Clearing a table lets you rerun imports, integration tests, and staging jobs without rebuilding the table definition, indexes, or grants. When the rows need to disappear but the object itself must stay in place, an empty-table workflow is safer than dropping and recreating the table.

In MySQL and MariaDB, full-table clearing is usually done with either TRUNCATE TABLE or DELETE FROM. TRUNCATE is a fast DDL-style reset that empties the table and restarts AUTO_INCREMENT, while DELETE removes rows through the normal DML path and reports how many rows were removed.

The difference matters before you press Enter. Current MySQL and MariaDB releases still require the DROP privilege for TRUNCATE, still reject it with ERROR 1701 when another table references the target through a foreign key, and still skip ON DELETE triggers. DELETE needs only the DELETE privilege and can run inside an explicit transaction on InnoDB, but a large full-table delete generates more row-by-row work, undo, and binary-log traffic than a truncate.

Steps to clear a table in MySQL or MariaDB:

  1. Create a logical backup of the table if the data might need to be restored later.
    $ mysqldump --user root --password --host db.example.net --port 3306 table_demo clear_demo > clear_demo-backup.sql
    Enter password:

    Current MariaDB installs commonly use mariadb-dump instead of mysqldump for the same task.

  2. Open the SQL client with an account that can empty the target table.
    $ mysql --user root --password --host db.example.net --port 3306
    Enter password:
    Welcome to the MySQL monitor.  Commands end with ; or \g.
    mysql>

    Current MariaDB installs often provide mariadb as the client binary name. The SQL statements below are the same once you are connected.

  3. Select the database, confirm the table name, and check how many rows are about to be removed.
    mysql> USE table_demo;
    DATABASE changed
     
    mysql> SHOW TABLES LIKE 'clear_demo';
    +-----------------------------------+
    | Tables_in_table_demo (clear_demo) |
    +-----------------------------------+
    | clear_demo                        |
    +-----------------------------------+
    1 ROW IN SET (0.00 sec)
     
    mysql> SELECT COUNT(*) AS rows_in_table FROM clear_demo;
    +---------------+
    | rows_in_table |
    +---------------+
    |             3 |
    +---------------+
    1 ROW IN SET (0.00 sec)

    Use the fully qualified form table_demo.clear_demo when you do not want to change the current database first.

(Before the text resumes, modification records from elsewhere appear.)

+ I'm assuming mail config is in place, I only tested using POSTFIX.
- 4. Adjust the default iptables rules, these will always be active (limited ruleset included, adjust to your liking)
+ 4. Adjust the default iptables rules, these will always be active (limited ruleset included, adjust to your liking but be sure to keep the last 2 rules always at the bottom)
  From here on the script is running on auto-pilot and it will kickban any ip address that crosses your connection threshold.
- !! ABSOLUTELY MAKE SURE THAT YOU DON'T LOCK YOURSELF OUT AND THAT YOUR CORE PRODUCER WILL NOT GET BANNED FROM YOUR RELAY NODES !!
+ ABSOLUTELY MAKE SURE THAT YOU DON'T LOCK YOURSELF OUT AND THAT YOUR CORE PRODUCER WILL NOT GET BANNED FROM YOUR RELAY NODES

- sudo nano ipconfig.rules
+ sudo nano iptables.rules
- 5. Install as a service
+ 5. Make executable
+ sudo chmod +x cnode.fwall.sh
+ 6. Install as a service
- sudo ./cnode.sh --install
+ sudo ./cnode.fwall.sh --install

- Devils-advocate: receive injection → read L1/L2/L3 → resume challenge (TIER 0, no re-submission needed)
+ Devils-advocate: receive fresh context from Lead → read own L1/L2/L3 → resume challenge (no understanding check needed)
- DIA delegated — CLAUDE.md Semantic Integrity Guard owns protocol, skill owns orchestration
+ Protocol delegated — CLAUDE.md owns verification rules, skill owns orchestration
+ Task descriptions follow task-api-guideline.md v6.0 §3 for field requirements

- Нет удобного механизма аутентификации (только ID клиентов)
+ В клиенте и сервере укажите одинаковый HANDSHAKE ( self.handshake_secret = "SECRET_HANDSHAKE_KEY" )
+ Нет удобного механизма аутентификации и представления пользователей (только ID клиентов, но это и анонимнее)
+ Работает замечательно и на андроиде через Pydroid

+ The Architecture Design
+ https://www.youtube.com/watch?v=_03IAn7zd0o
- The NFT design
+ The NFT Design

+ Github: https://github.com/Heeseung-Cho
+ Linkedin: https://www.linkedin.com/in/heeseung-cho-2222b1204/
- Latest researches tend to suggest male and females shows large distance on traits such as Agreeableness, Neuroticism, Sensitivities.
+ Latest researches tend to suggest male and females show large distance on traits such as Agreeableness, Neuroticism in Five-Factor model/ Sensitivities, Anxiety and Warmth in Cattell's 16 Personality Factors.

  4. Use TRUNCATE TABLE for the fastest full reset when no other table references the target and no row-by-row trigger work is required.
    mysql> TRUNCATE TABLE clear_demo;
    Query OK, 0 ROWS affected (0.01 sec)

    TRUNCATE requires the DROP privilege, performs an implicit commit, resets AUTO_INCREMENT to its start value, and commonly reports 0 rows affected because it does not return a meaningful deleted-row count.

    Current MySQL and MariaDB releases return ERROR 1701 (42000): Cannot truncate a table referenced in a foreign key constraint when another table points at the target, and TRUNCATE does not fire DELETE triggers.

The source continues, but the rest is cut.